This final lesson in the unit culminates with the Go Public phase of the legacy cycle. In the associated activities, students use linear models to depict Hooke's law as well as Ohm's law. To conclude the lesson, students apply they have learned throughout the unit to answer the grand challenge question in a writing assignment.
This lab demonstrates Ohm's law as students set up simple circuits each composed of a battery, lamp and resistor. Students calculate the current flowing through the circuits they create by solving linear equations. After solving for the current, I, for each set resistance value, students plot the three points on a Cartesian plane and note the line that is formed. They also see the direct correlation between the amount of current flowing through the lamp and its brightness.
Students explore the definition of a function by playing an interactive game called "Club Function." The goal of the game is to be in the club! With students each assigned to be either a zebra or a rhinoceros, they group themselves according to the "rules" of the club function. After two minutes, students freeze in their groups, and if they are not correctly following the rules of the club function, then they are not allowed into the "club." Through this activity students come to understand that one x-coordinate can only have one corresponding y-coordinate while y-coordinates can have many x-coordinates that correspond to it.
A brief refresher on the Cartesian plane includes how points are written in (x, y) format and oriented to the axes, and which directions are positive and negative. Then students learn about what it means for a relation to be a function and how to determine domain and range of a set of data points.
Students learn about four forms of equations: direct variation, slope-intercept form, standard form and point-slope form. They graph and complete problem sets for each, converting from one form of equation to another, and learning the benefits and uses of each.
Students learn about an important characteristic of lines: their slopes. Slope can be determined either in graphical or algebraic form. Slope can also be described as positive, negative, zero or undefined. Students get an explanation of when and how these different types of slope occur. Finally, they learn how slope relates to parallel and perpendicular lines. When two lines are parallel, they have the same slope and when they are perpendicular their slopes are negative reciprocals of one another.
Students learn about slope, determining slope, distance vs. time graphs through a motion-filled activity. Working in teams with calculators and CBL motion detectors, students attempt to match the provided graphs and equations with the output from the detector displayed on their calculators.
This lab demonstrates Hooke's Law with the use of springs and masses. Students attempt to determine the proportionality constant, or k-value, for a spring. They do this by calculating the change in length of the spring as different masses are added to it. The concept of a spring's elastic limit is also introduced, and the students test to makes sure the spring's elastic limit has not been reached during their lab tests. After compiling their data, they attempt to find an average value of the spring's k-value by measuring the slopes between each of their data points. Then they apply what they've learned about springs to how engineers might use that knowledge in the design of a toy that enables kids to jump 2-3 feet in the air.
Prepared with pre-algebra or algebra 1 classes in mind, this module leads students through the process of graphing data and finding a line of best fit while exploring the characteristics of linear equations in algebraic and graphic formats. Then, these topics are connected to real-world experiences in which people use linear functions.

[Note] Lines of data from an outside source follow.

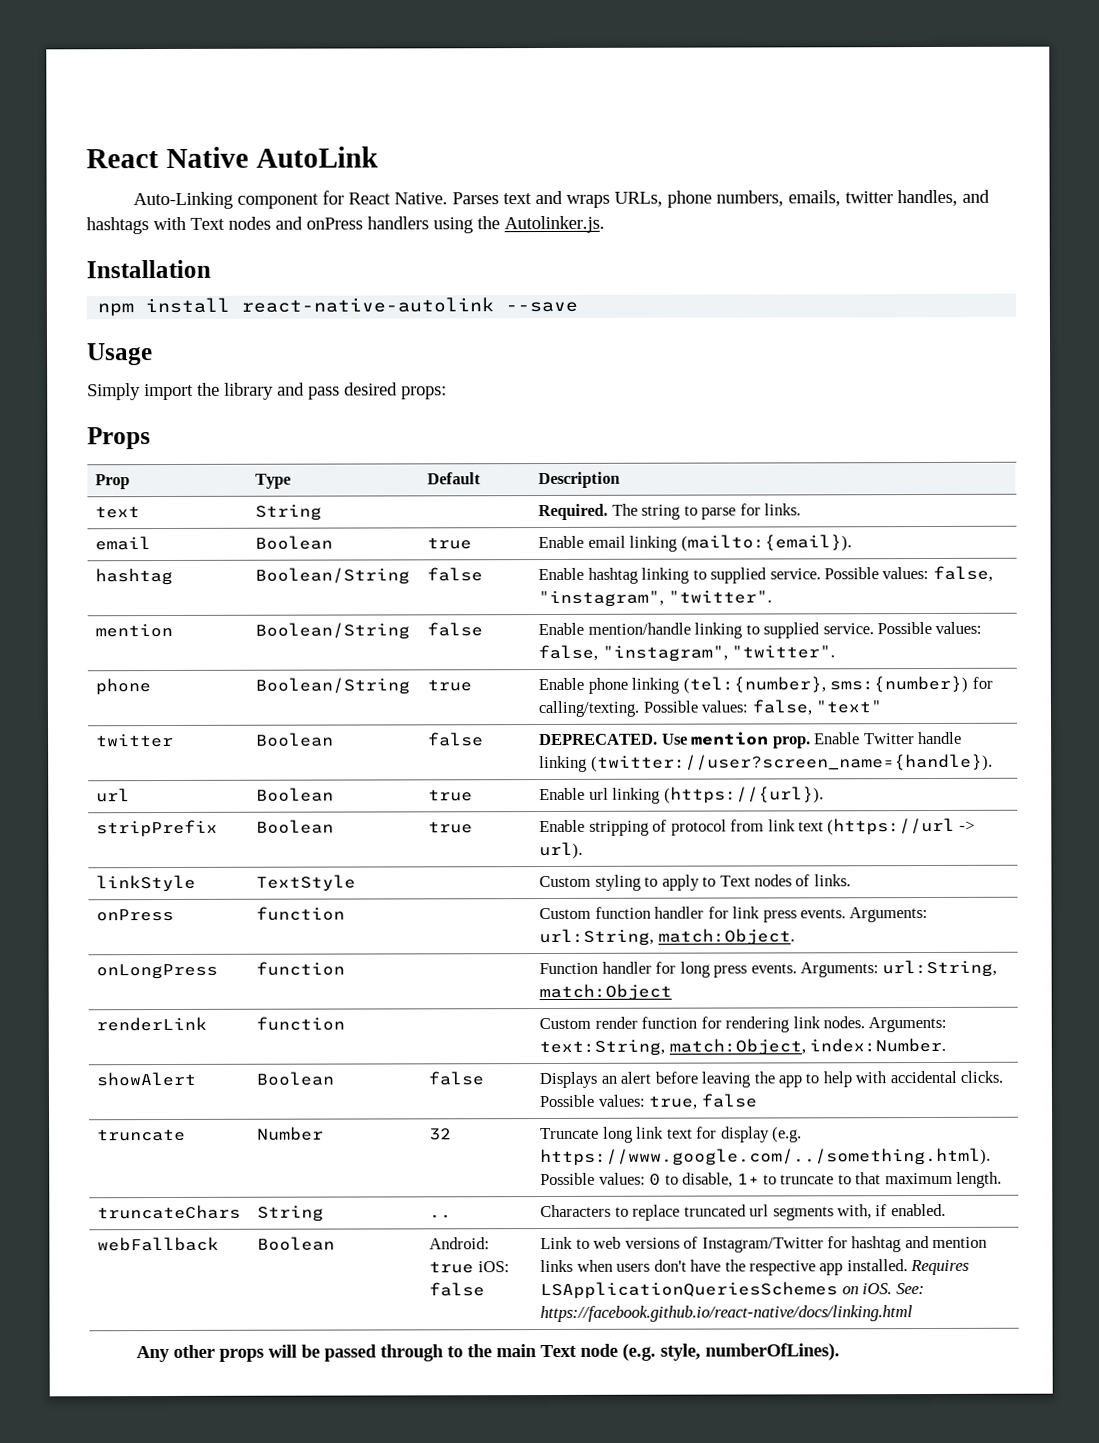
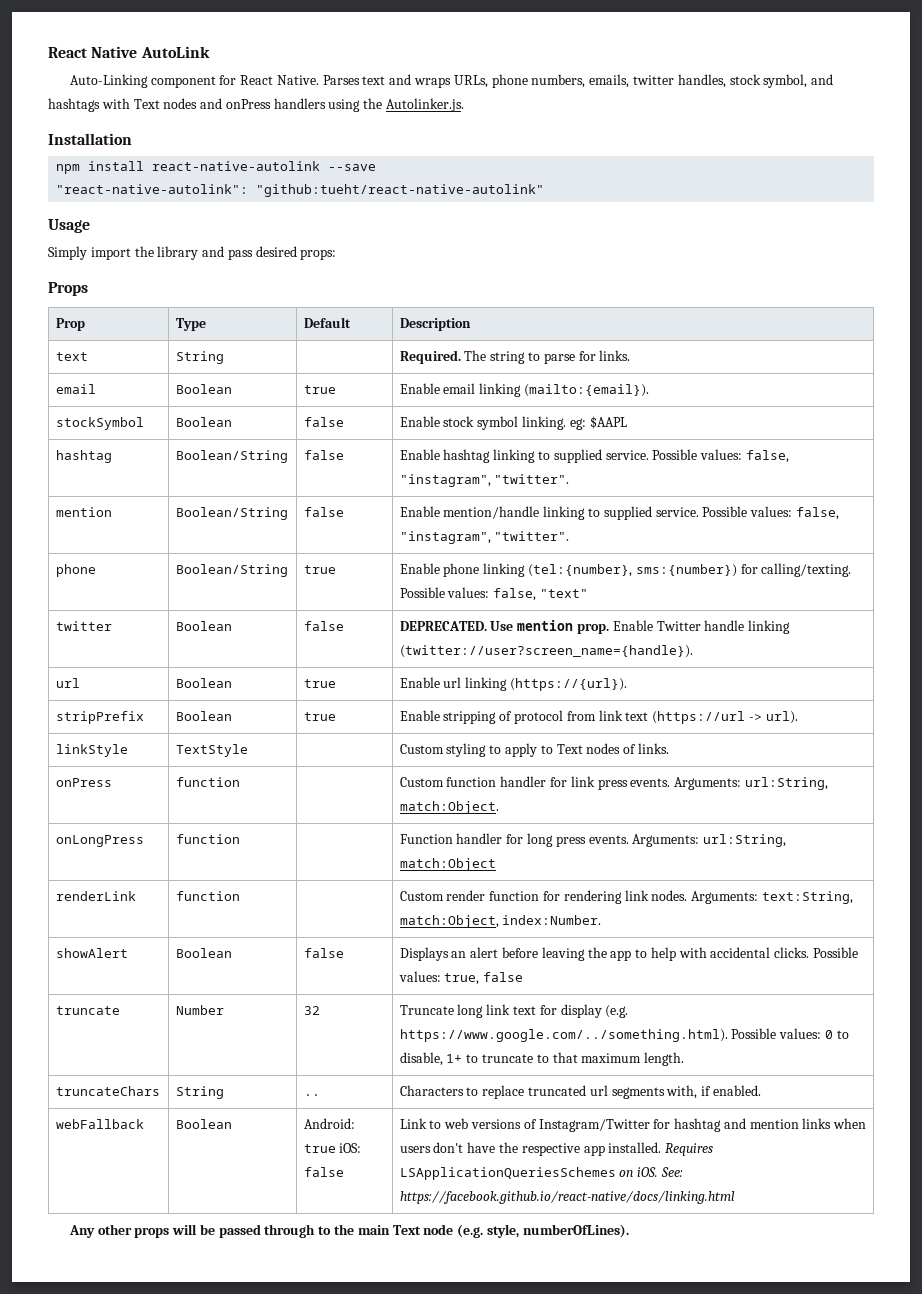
(958, 198) none -> [729,74,808,88] stock symbol,
(579, 307) none -> [56,184,545,197] // "react-native-autolink": "github:tueht/react-native-autolink"
(852, 543) none -> [55,417,144,430] [175,417,232,427] [303,417,344,427] [399,416,627,430] // stockSymbol | Boolean | false | Enable stock symbol linking. eg: $AAPL

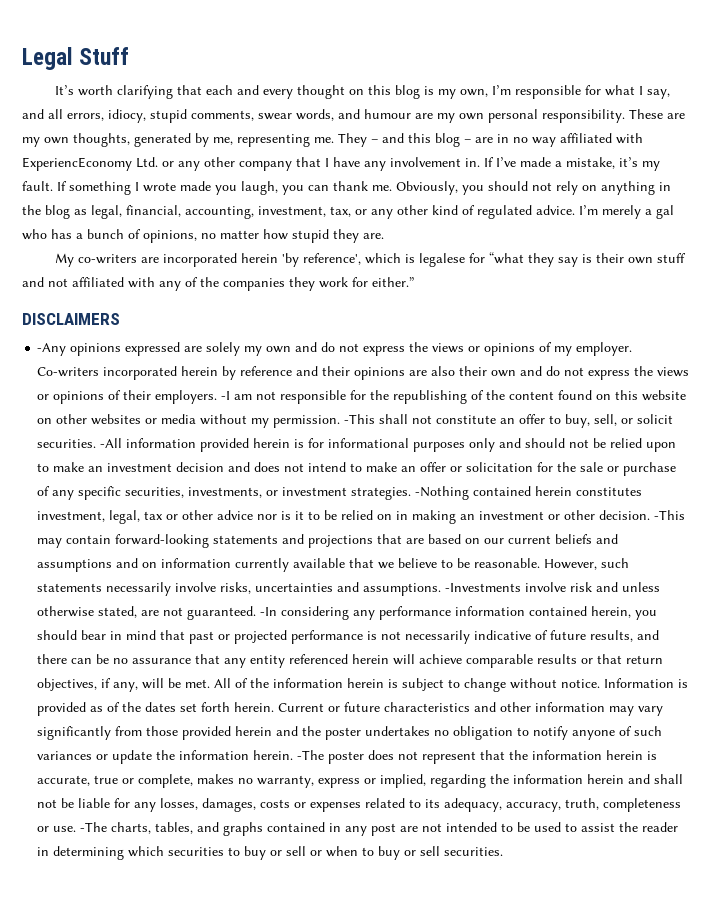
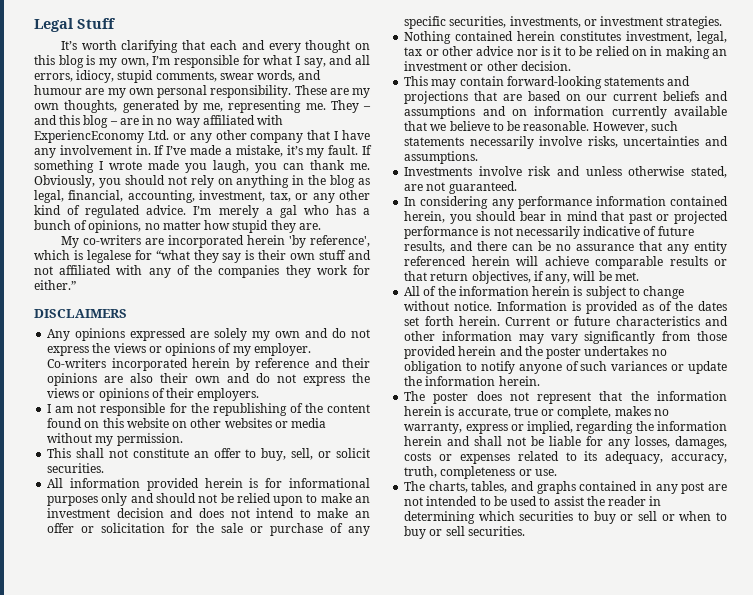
[37,343,67,356] -Any -> [47,329,71,341] Any
[221,391,231,400] -I -> [47,404,52,413] // I
[344,414,376,424] -This -> [47,448,72,458] // This
[100,438,123,448] -All -> [47,478,64,488] // All
[415,486,470,500] -Nothing -> [404,31,452,44] // Nothing
[654,510,686,520] -This -> [404,76,429,86] // This
[445,583,522,592] -Investments -> [404,167,473,176] // Investments
[260,607,278,616] -In -> [404,197,417,206] // In
(211, 683) none -> (639, 276) //
[297,750,325,760] -The -> [404,391,426,401] // The
[80,822,108,832] -The -> [404,481,426,491] // The

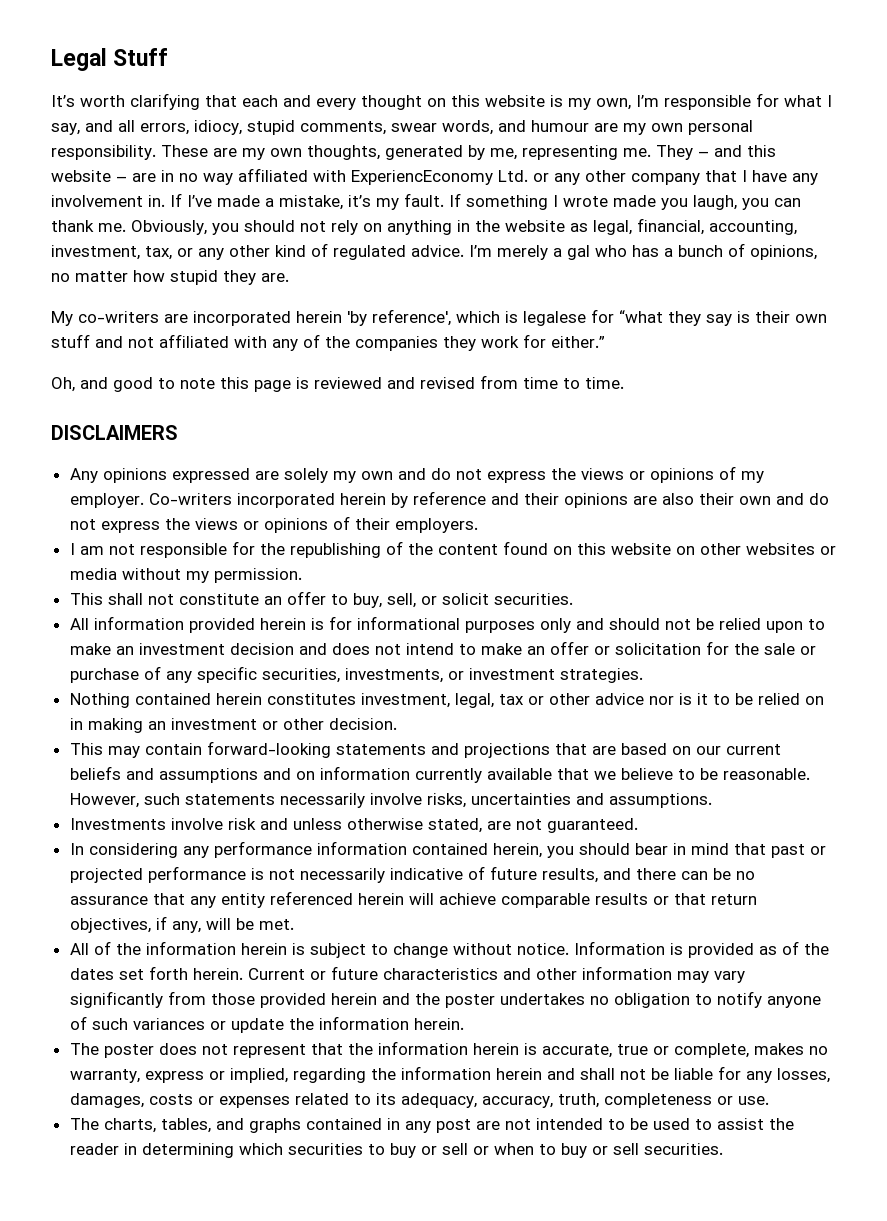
[58,55,84,68] blog -> [485,95,545,107] website
[83,115,109,128] blog -> [51,170,111,182] website
[330,175,356,188] blog -> [505,220,565,232] website
(76, 285) none -> [51,375,624,392] // Oh, and good to note this page is reviewed and revised from time to time.

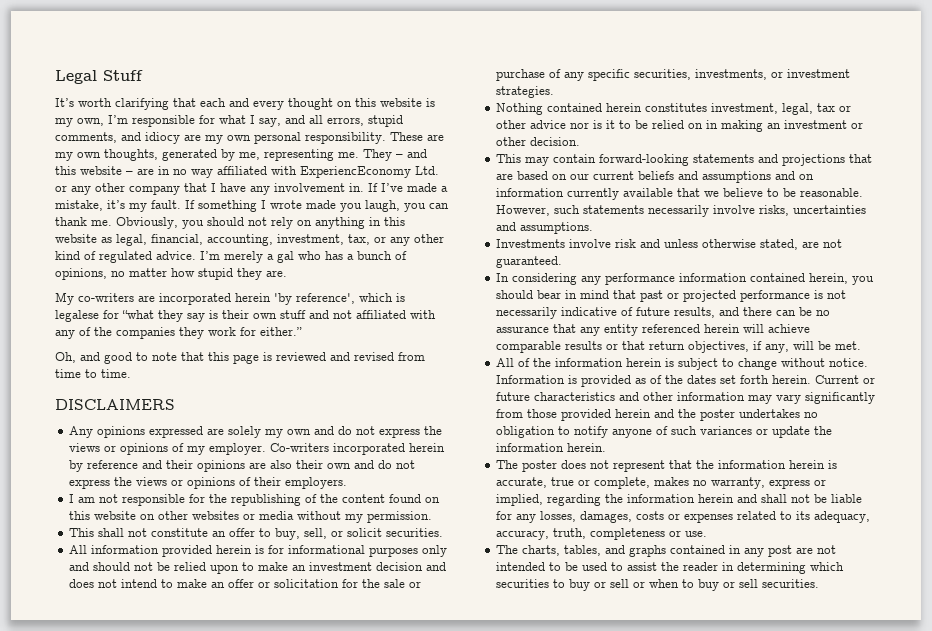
[194,120,242,135] idiocy, -> (364, 121) none
[391,120,589,135] swear words, and humour -> [121,132,180,144] and idiocy
[475,220,500,232] the -> [384,217,405,226] this
(215, 383) none -> [181,352,204,361] that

During the module, students use these scientific concepts to solve the following hypothetical challenge: You are a new researcher in a lab, and your boss has just given you your first task to analyze a set of data. It being your first assignment, you ask an undergraduate student working in your lab to help you figure it out. She responds that you must determine what the data represents and then find an equation that models the data. You believe that you will be able to determine what the data represents on your own, but you ask for further help modeling the data. In response, she says she is not completely sure how to do it, but gives a list of equations that may fit the data. This module is built around the legacy cycle, a format that incorporates educational research feindings on how people best learn.